Google dans le collimateur de Bruxelles
Google rassure

Google dans le collimateur de Bruxelles

Le moteur de recherche américain fait l'objet de trois plaintes pour pratiques déloyales.
Google, qui dispose d'une part de marché écrasante en Europe, est la nouvelle cible de la Commission européenne, après Microsoft.



Google, qui dispose d'une part de marché écrasante en Europe, est la nouvelle cible de la Commission Européenne, après Microsoft.
L'affaire risque de faire du bruit.
La commission européenne à indiqué hier avoir demandé à Google de s'expliquer sur des accusations de pratiques déloyales lancées par trois de ses concurents. Bruxelles "a recu trois plaintes qui sont en cours d'examen" a indiqué dans un communiqué laconique la commission, en précisant qu'aucune enquête formelle n'était encore ouverte.

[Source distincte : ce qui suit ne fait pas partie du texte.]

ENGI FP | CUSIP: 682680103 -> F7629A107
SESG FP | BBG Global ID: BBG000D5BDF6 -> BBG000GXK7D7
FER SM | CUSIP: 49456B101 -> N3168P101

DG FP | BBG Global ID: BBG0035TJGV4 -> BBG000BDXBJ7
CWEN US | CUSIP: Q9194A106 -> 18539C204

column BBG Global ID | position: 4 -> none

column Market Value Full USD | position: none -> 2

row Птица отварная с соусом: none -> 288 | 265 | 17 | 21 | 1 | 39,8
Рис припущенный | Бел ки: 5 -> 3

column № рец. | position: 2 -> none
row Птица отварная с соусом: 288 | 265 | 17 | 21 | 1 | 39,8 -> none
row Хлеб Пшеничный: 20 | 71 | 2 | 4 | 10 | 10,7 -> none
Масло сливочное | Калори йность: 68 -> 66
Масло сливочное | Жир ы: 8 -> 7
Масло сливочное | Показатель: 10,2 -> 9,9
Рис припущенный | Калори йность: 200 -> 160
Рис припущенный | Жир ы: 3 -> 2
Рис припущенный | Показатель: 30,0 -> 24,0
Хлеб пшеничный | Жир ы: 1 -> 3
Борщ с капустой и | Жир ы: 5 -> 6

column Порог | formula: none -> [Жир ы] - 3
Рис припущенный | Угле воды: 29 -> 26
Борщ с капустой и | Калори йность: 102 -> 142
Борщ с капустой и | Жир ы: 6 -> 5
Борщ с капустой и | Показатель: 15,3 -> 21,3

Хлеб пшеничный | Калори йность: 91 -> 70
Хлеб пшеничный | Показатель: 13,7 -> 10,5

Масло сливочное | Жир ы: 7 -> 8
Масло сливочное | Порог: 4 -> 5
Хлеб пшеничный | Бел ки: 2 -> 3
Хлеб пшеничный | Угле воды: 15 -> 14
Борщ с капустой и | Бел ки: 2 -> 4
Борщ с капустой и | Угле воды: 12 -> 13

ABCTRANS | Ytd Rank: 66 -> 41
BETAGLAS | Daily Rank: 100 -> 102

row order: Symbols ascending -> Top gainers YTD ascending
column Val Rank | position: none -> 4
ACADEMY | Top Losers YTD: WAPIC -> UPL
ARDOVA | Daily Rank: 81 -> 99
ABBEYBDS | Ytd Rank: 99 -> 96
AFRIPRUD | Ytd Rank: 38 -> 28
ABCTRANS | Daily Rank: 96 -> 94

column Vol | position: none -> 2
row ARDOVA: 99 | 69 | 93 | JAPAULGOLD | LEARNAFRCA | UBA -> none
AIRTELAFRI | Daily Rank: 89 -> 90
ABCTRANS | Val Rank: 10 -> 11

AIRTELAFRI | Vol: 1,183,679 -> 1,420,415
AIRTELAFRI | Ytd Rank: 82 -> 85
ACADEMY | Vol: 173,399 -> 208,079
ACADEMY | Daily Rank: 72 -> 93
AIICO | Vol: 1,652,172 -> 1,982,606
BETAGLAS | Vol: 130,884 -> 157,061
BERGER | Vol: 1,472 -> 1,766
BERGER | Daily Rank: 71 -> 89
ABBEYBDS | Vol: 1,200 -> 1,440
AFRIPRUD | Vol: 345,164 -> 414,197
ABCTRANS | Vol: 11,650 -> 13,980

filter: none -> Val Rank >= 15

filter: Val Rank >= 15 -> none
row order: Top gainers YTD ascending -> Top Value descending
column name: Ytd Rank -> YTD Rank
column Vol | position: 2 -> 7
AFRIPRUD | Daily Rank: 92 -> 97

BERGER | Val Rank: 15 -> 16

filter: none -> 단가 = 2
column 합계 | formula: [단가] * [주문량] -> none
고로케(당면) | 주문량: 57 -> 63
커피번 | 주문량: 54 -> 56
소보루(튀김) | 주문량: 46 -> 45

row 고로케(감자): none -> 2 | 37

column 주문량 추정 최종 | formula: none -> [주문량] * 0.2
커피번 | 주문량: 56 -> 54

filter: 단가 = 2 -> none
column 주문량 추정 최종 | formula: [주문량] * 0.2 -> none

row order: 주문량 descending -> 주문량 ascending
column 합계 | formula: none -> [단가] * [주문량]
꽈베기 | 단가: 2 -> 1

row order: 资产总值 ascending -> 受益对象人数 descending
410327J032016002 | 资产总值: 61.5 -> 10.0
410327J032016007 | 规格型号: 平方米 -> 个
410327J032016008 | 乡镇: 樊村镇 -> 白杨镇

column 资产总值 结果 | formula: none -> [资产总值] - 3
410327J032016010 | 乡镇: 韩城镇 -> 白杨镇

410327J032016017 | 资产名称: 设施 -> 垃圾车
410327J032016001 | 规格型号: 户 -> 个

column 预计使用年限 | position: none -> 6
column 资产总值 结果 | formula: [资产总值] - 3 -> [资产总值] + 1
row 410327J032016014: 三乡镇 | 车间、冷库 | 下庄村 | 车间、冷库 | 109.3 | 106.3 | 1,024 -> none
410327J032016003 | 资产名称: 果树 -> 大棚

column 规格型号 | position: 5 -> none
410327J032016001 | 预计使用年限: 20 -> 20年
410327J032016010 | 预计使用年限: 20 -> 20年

Les griefs sont de deux ordres : les listes de comparaison de prix britannique Foundem et le moteur de recherche juridique ejustice.fr se plaingent d'être relégués en bas des résultats de recherche par algorithme de Google, tandis que le troisième plaignant Ciao (un comparateur de prix filiale de Microsoft), s'en prend aux conditions des contrats de publicité en ligne.
Fidèle de sa devise "Don't be evil" ("Ne soit pas malveillant"), le groupe de Mountain View a protesté de sa bonne foi.
"Au bout du compte, la question est de savoir si Google tente d'étouffer la concurrence.
Ce n'est pas le cas, a assuré Julia Holtz, conseil juridique du Groupe, en promettant une réponse "le plus vite possible".
La demande d'information a été adressée courant février à Google, et la Comission donne généralement trente jours aux entreprises pour s'expliquer.
Mme Holtz a assuré que son entreprise respectait les règles européennes de la concurrence.
Mais le fait essentiel est que Google règne sans partage sur les moteurs de recherche, avec une part de marché proche de 90% selon la commission européenne.
Pour tenter de contrer cette domination, Microsoft et Yahoo ! ont conclu un partenariat sur les moteurs de recherche, qui vient tout juste d'obtenir le feu vert aux Etats-Unis et en Europe.
Google a préferé prendre les devants en détaillant lui-même l'information sur son blog, ce qui lui permet au passage de souligner les liens discrets de Microsoft dans cette affaire : Foundem fait partie de l'organisation Icomp, financée en partie par le groupe de Redmond, quant à Ciao, "nous avons commencé à recevoir des plaintes en 2008, après le rachat par Microsoft", assure Google.
Ironie de l'histoire, le géant de l'Internet se retrouve dans le colimateur de la commission alors même que Microsoft vient d'enterrer la hache de guerre avec Bruxelles. Mieux vaut pour google que la comparaison s'arrête là : en 10 ans de conflits pour abus de position dominante, Microsoft avait dû payer en amendes un montant record de 1.68 milliard d'euros.